Failure signal	Recovery action	Observability marker
Transient API error, ≤ N retries	Retry same agent	`agent.retry.attempt_number`
Capability mismatch result	Reroute to fallback agent	`agent.failure.category`
Partial result invalidates downstream	Replan affected subgraph	New planner span, revised task graph
Repeated handoff loops detected	Escalate to human / abort	Span correlation pattern, loop counter

Loops are detectable before final failure: span correlation across parent_span_id chains reveals the same task being re-queued to the same agent repeatedly. Do not wait for a final timeout to detect this; the observability collector should alert on repeated handoff patterns in real time.

Connected agents, tool access, and framework constraints

Connected-agent architectures — where one agent instantiates or delegates to another at runtime — introduce control complexity that scales poorly without explicit depth constraints and externalizable tool access. The architectural principle is that every connection point between agents is a potential observability gap and a coordination failure surface.

Pro Tip: Treat the depth of your agent nesting as a tunable architectural parameter, not a byproduct of feature requirements. Before adding a sub-agent to handle a subtask, ask whether an MCP-backed tool call or an OpenAPI endpoint would accomplish the same outcome with less coordination overhead and full auditability in your existing observability stack.

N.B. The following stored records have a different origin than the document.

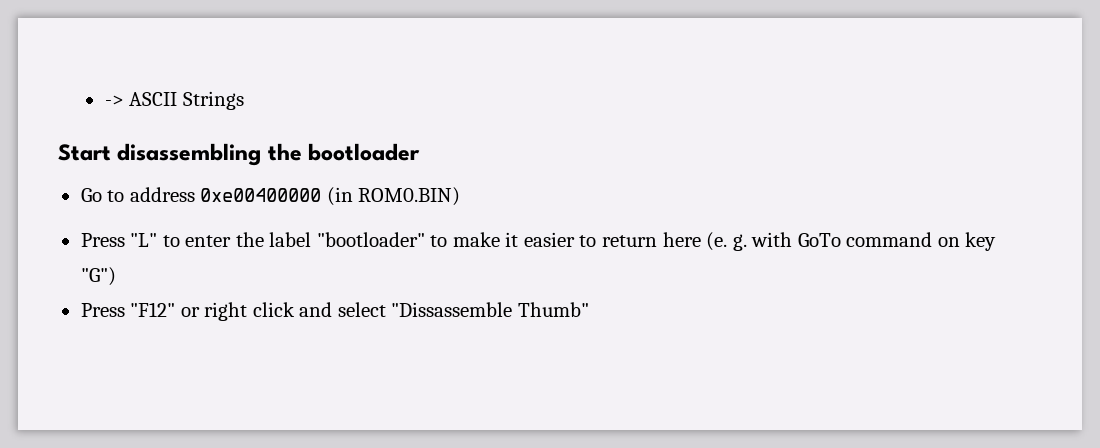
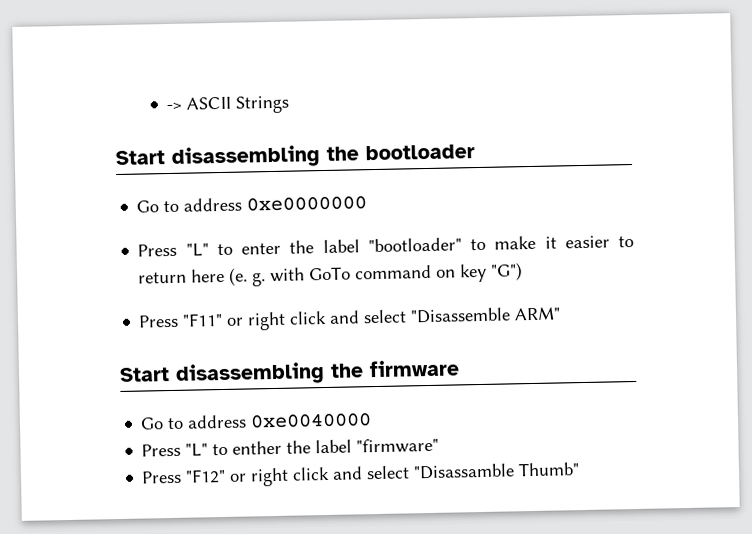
- Go to address 0xe00400000 (in ROM0.BIN)
+ Go to address 0xe0000000
+ Press "F11" or right click and select "Disassemble ARM"
+ Start disassembling the firmware
+ Go to address 0xe0040000
+ Press "L" to enther the label "firmware"
- Press "F12" or right click and select "Dissassemble Thumb"
+ Press "F12" or right click and select "Disassamble Thumb"

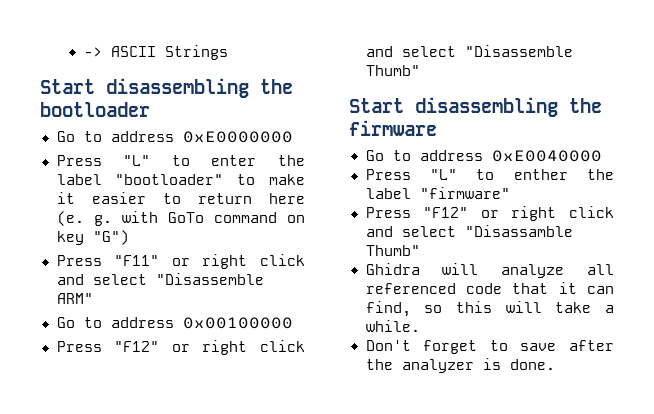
- Go to address 0xe0000000
+ Go to address 0xE0000000
+ Go to address 0x00100000
+ Press "F12" or right click and select "Disassemble Thumb"
- Go to address 0xe0040000
+ Go to address 0xE0040000
+ Ghidra will analyze all referenced code that it can find, so this will take a while.
+ Don't forget to save after the analyzer is done.

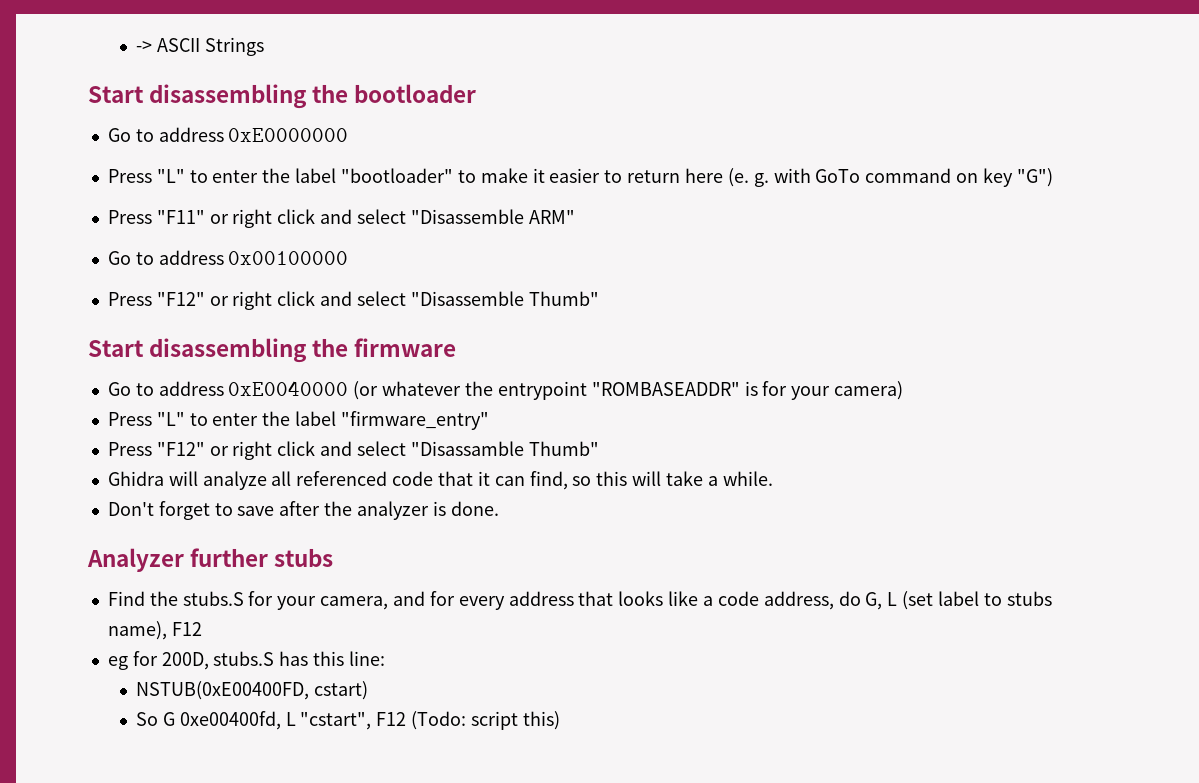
- Go to address 0xE0040000
- Press "L" to enther the label "firmware"
+ Go to address 0xE0040000 (or whatever the entrypoint "ROMBASEADDR" is for your camera)
+ Press "L" to enter the label "firmware_entry"
+ Analyzer further stubs
+ Find the stubs.S for your camera, and for every address that looks like a code address, do G, L (set label to stubs name), F12
+ eg for 200D, stubs.S has this line:
+ NSTUB(0xE00400FD, cstart)
+ So G 0xe00400fd, L "cstart", F12 (Todo: script this)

Why Microsoft caps nesting depth at 2

Microsoft's connected-agents guidance is often interpreted as a cap at a nesting depth of 2 — one parent orchestrator and one layer of specialized subagents — but that specific limit was not confirmed in the verified documentation available here. The operational point still holds: beyond shallow nesting, the control plane's ability to trace, audit, and recover from failures degrades sharply.

At deeper nesting levels, a failure in a leaf agent requires the debugging engineer to reconstruct causal chains across multiple span contexts. Policy enforcement becomes ambiguous — which layer is responsible for a given approval gate? Replanning logic must account for partial completion states that themselves contain nested partial states. Microsoft's reference architecture maintains separate observability and governance documentation precisely because these concerns must remain tractable as the graph grows.

Watch Out: Deep agent nesting is not a sign of architectural sophistication — it is usually a sign that task decomposition is happening inside the agent graph rather than in the control-plane planner. If you find yourself at depth 3, the correct fix is almost always to move decomposition logic up into the planner, not to add more observability to a deep stack.

When to use OpenAPI tools or Azure Functions instead of local function calling

Local function calling — where an agent directly invokes a Python function in its runtime environment — is appropriate for stateless, deterministic, low-stakes operations where auditability and retry logic are irrelevant. As soon as any of those conditions fail, external tool access via OpenAPI specifications or Azure Functions can be the better architectural choice, depending on the governance and hosting model you already run.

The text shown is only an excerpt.